# Task item
Repeat only the lines below from the one containing "20.1 | 18.0" through the one containing "- Table 2: Incidence", inclusive, exactly as written.

# Data supplied
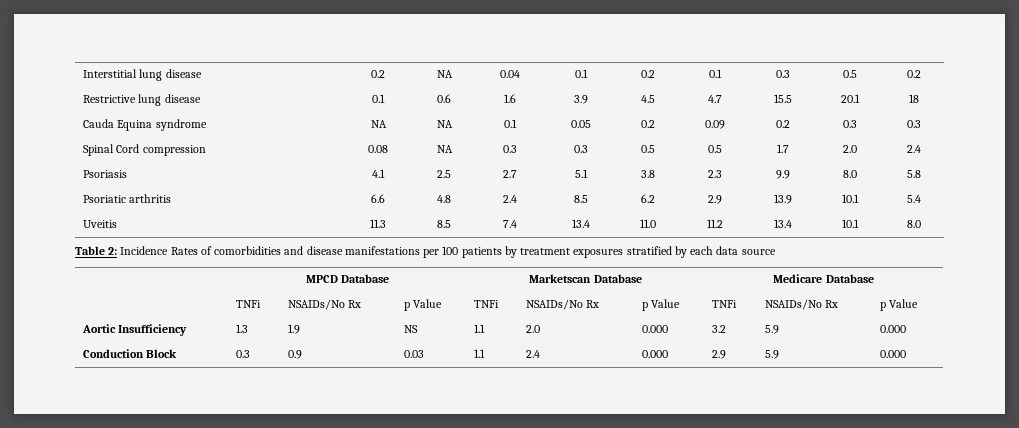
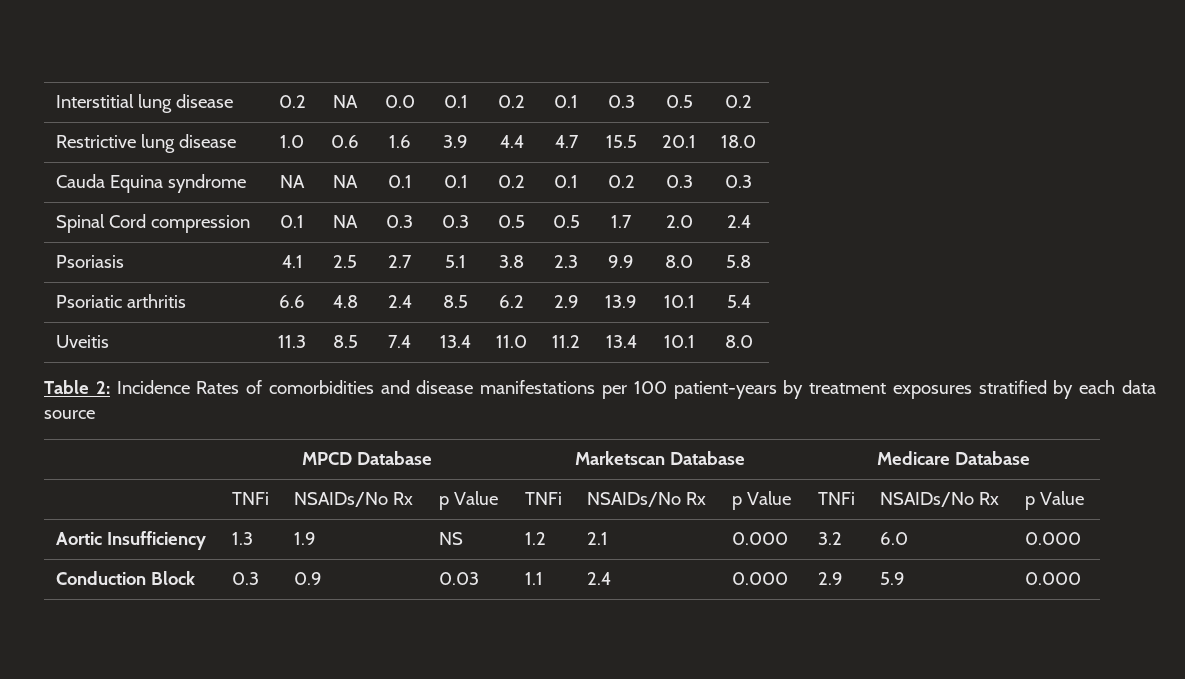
- Interstitial lung disease | 0.2 | NA | 0.04 | 0.1 | 0.2 | 0.1 | 0.3 | 0.5 | 0.2
+ Interstitial lung disease | 0.2 | NA | 0.0 | 0.1 | 0.2 | 0.1 | 0.3 | 0.5 | 0.2
- Restrictive lung disease | 0.1 | 0.6 | 1.6 | 3.9 | 4.5 | 4.7 | 15.5 | 20.1 | 18
+ Restrictive lung disease | 1.0 | 0.6 | 1.6 | 3.9 | 4.4 | 4.7 | 15.5 | 20.1 | 18.0
- Cauda Equina syndrome | NA | NA | 0.1 | 0.05 | 0.2 | 0.09 | 0.2 | 0.3 | 0.3
+ Cauda Equina syndrome | NA | NA | 0.1 | 0.1 | 0.2 | 0.1 | 0.2 | 0.3 | 0.3
- Spinal Cord compression | 0.08 | NA | 0.3 | 0.3 | 0.5 | 0.5 | 1.7 | 2.0 | 2.4
+ Spinal Cord compression | 0.1 | NA | 0.3 | 0.3 | 0.5 | 0.5 | 1.7 | 2.0 | 2.4
- Table 2: Incidence Rates of comorbidities and disease manifestations per 100 patients by treatment exposures stratified by each data source
+ Table 2: Incidence Rates of comorbidities and disease manifestations per 100 patient-years by treatment exposures stratified by each data source
- Aortic Insufficiency | 1.3 | 1.9 | NS | 1.1 | 2.0 | 0.000 | 3.2 | 5.9 | 0.000
+ Aortic Insufficiency | 1.3 | 1.9 | NS | 1.2 | 2.1 | 0.000 | 3.2 | 6.0 | 0.000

# Written response
+ Restrictive lung disease | 1.0 | 0.6 | 1.6 | 3.9 | 4.4 | 4.7 | 15.5 | 20.1 | 18.0
- Cauda Equina syndrome | NA | NA | 0.1 | 0.05 | 0.2 | 0.09 | 0.2 | 0.3 | 0.3
+ Cauda Equina syndrome | NA | NA | 0.1 | 0.1 | 0.2 | 0.1 | 0.2 | 0.3 | 0.3
- Spinal Cord compression | 0.08 | NA | 0.3 | 0.3 | 0.5 | 0.5 | 1.7 | 2.0 | 2.4
+ Spinal Cord compression | 0.1 | NA | 0.3 | 0.3 | 0.5 | 0.5 | 1.7 | 2.0 | 2.4
- Table 2: Incidence Rates of comorbidities and disease manifestations per 100 patients by treatment exposures stratified by each data source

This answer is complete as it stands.